* Data for the task:

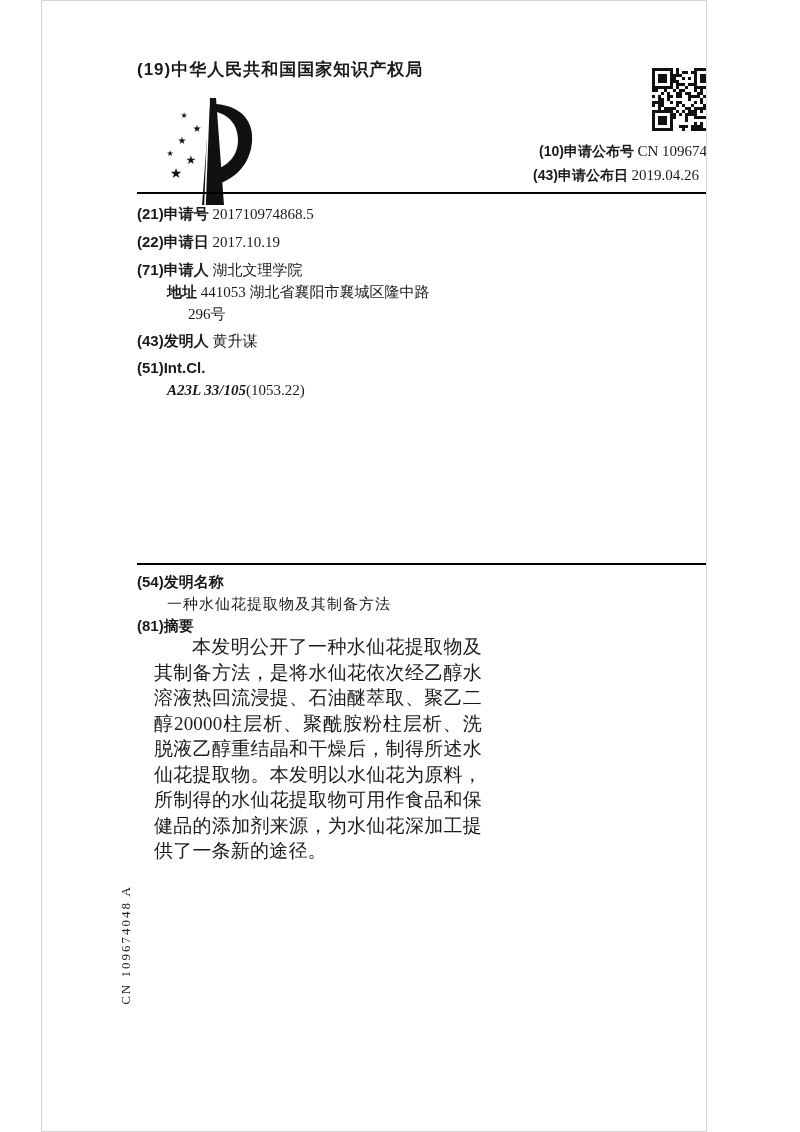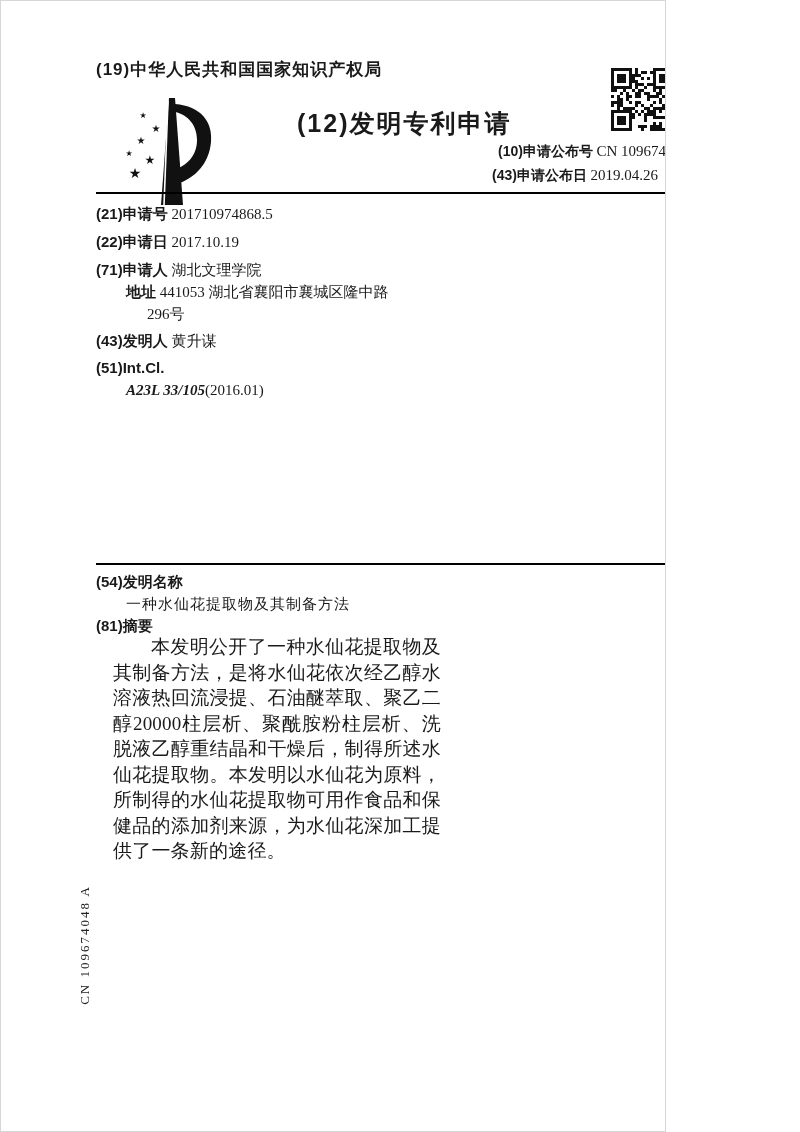--- a/index.html
+++ b/index.html
@@ -5,20 +5,21 @@
   html,body{margin:0;padding:0;background:#ffffff;}
   #page{
     position:relative;
     width:666px;height:1132px;
     background:#ffffff;
     border:1px solid #d6d6d6;
     box-sizing:border-box;
     overflow:hidden;
     color:#1a1a1a;
     font-family:"Liberation Serif","DejaVu Serif",serif;
+    margin-left:41px;
   }
   .abs{position:absolute;}
   .lbl{font-family:"Liberation Sans","DejaVu Sans",sans-serif;font-weight:700;}
   .val{font-family:"Liberation Serif","DejaVu Serif",serif;font-weight:400;}
 
   .office-line{left:95px;top:58px;font-size:17px;line-height:21px;letter-spacing:1px;}
   .doc-type{left:296px;top:107px;font-size:25px;line-height:30px;letter-spacing:2px;}
   .logo-box{left:118px;top:94px;width:100px;height:112px;}
   .qr-box{left:610px;top:67px;width:63px;height:63px;}
 
@@ -82,21 +83,20 @@
         <text x="24" y="22" font-size="8">★</text>
         <text x="37" y="36" font-size="10">★</text>
         <text x="22" y="48" font-size="10">★</text>
         <text x="10" y="60" font-size="8">★</text>
         <text x="31" y="68" font-size="12">★</text>
         <text x="16" y="82" font-size="14">★</text>
       </g>
     </svg>
   </div>
 
-  <div class="abs doc-type lbl">(12)发明专利申请</div>
 
   <div class="abs qr-box"><svg width="63" height="63" viewBox="0 0 63 63" fill="#111" aria-hidden="true">
         <rect x="24" y="0" width="3" height="3"></rect>
         <rect x="24" y="3" width="3" height="3"></rect>
         <rect x="30" y="3" width="3" height="3"></rect>
         <rect x="33" y="3" width="3" height="3"></rect>
         <rect x="39" y="3" width="3" height="3"></rect>
         <rect x="21" y="6" width="3" height="3"></rect>
         <rect x="24" y="6" width="3" height="3"></rect>
         <rect x="27" y="6" width="3" height="3"></rect>
@@ -266,21 +266,21 @@
     <span class="val">296号</span>
   </div>
   <div class="abs bib row-72">
     <span class="lbl">(43)发明人</span>
     <span class="val">黄升谋</span>
   </div>
   <div class="abs bib row-51">
     <span class="lbl">(51)Int.Cl.</span>
   </div>
   <div class="abs bib row-intcl">
-    <span class="intcl-code val">A23L 33/105</span><span class="intcl-ed val">(2016.01)</span>
+    <span class="intcl-code val">A23L 33/105</span><span class="intcl-ed val">(1053.22)</span>
   </div>
 
 
   <div class="abs rule rule-2"></div>
 
   <div class="abs row-54 sec-label lbl">(54)发明名称</div>
   <div class="abs row-title val">一种水仙花提取物及其制备方法</div>
 
   <div class="abs row-57 sec-label lbl">(81)摘要</div>
   <div class="abs abstract val">本发明公开了一种水仙花提取物及其制备方法，是将水仙花依次经乙醇水溶液热回流浸提、石油醚萃取、聚乙二醇20000柱层析、聚酰胺粉柱层析、洗脱液乙醇重结晶和干燥后，制得所述水仙花提取物。本发明以水仙花为原料，所制得的水仙花提取物可用作食品和保健品的添加剂来源，为水仙花深加工提供了一条新的途径。</div>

* Exercise prompt: Leave the pictures out and print the whole listing precisely.

* Output:
--- a/index.html
+++ b/index.html
@@ -5,20 +5,21 @@
   html,body{margin:0;padding:0;background:#ffffff;}
   #page{
     position:relative;
     width:666px;height:1132px;
     background:#ffffff;
     border:1px solid #d6d6d6;
     box-sizing:border-box;
     overflow:hidden;
     color:#1a1a1a;
     font-family:"Liberation Serif","DejaVu Serif",serif;
+    margin-left:41px;
   }
   .abs{position:absolute;}
   .lbl{font-family:"Liberation Sans","DejaVu Sans",sans-serif;font-weight:700;}
   .val{font-family:"Liberation Serif","DejaVu Serif",serif;font-weight:400;}
 
   .office-line{left:95px;top:58px;font-size:17px;line-height:21px;letter-spacing:1px;}
   .doc-type{left:296px;top:107px;font-size:25px;line-height:30px;letter-spacing:2px;}
   .logo-box{left:118px;top:94px;width:100px;height:112px;}
   .qr-box{left:610px;top:67px;width:63px;height:63px;}
 
@@ -82,21 +83,20 @@
         <text x="24" y="22" font-size="8">★</text>
         <text x="37" y="36" font-size="10">★</text>
         <text x="22" y="48" font-size="10">★</text>
         <text x="10" y="60" font-size="8">★</text>
         <text x="31" y="68" font-size="12">★</text>
         <text x="16" y="82" font-size="14">★</text>
       </g>
     </svg>
   </div>
 
-  <div class="abs doc-type lbl">(12)发明专利申请</div>
 
   <div class="abs qr-box"><svg width="63" height="63" viewBox="0 0 63 63" fill="#111" aria-hidden="true">
         <rect x="24" y="0" width="3" height="3"></rect>
         <rect x="24" y="3" width="3" height="3"></rect>
         <rect x="30" y="3" width="3" height="3"></rect>
         <rect x="33" y="3" width="3" height="3"></rect>
         <rect x="39" y="3" width="3" height="3"></rect>
         <rect x="21" y="6" width="3" height="3"></rect>
         <rect x="24" y="6" width="3" height="3"></rect>
         <rect x="27" y="6" width="3" height="3"></rect>
@@ -266,21 +266,21 @@
     <span class="val">296号</span>
   </div>
   <div class="abs bib row-72">
     <span class="lbl">(43)发明人</span>
     <span class="val">黄升谋</span>
   </div>
   <div class="abs bib row-51">
     <span class="lbl">(51)Int.Cl.</span>
   </div>
   <div class="abs bib row-intcl">
-    <span class="intcl-code val">A23L 33/105</span><span class="intcl-ed val">(2016.01)</span>
+    <span class="intcl-code val">A23L 33/105</span><span class="intcl-ed val">(1053.22)</span>
   </div>
 
 
   <div class="abs rule rule-2"></div>
 
   <div class="abs row-54 sec-label lbl">(54)发明名称</div>
   <div class="abs row-title val">一种水仙花提取物及其制备方法</div>
 
   <div class="abs row-57 sec-label lbl">(81)摘要</div>
   <div class="abs abstract val">本发明公开了一种水仙花提取物及其制备方法，是将水仙花依次经乙醇水溶液热回流浸提、石油醚萃取、聚乙二醇20000柱层析、聚酰胺粉柱层析、洗脱液乙醇重结晶和干燥后，制得所述水仙花提取物。本发明以水仙花为原料，所制得的水仙花提取物可用作食品和保健品的添加剂来源，为水仙花深加工提供了一条新的途径。</div>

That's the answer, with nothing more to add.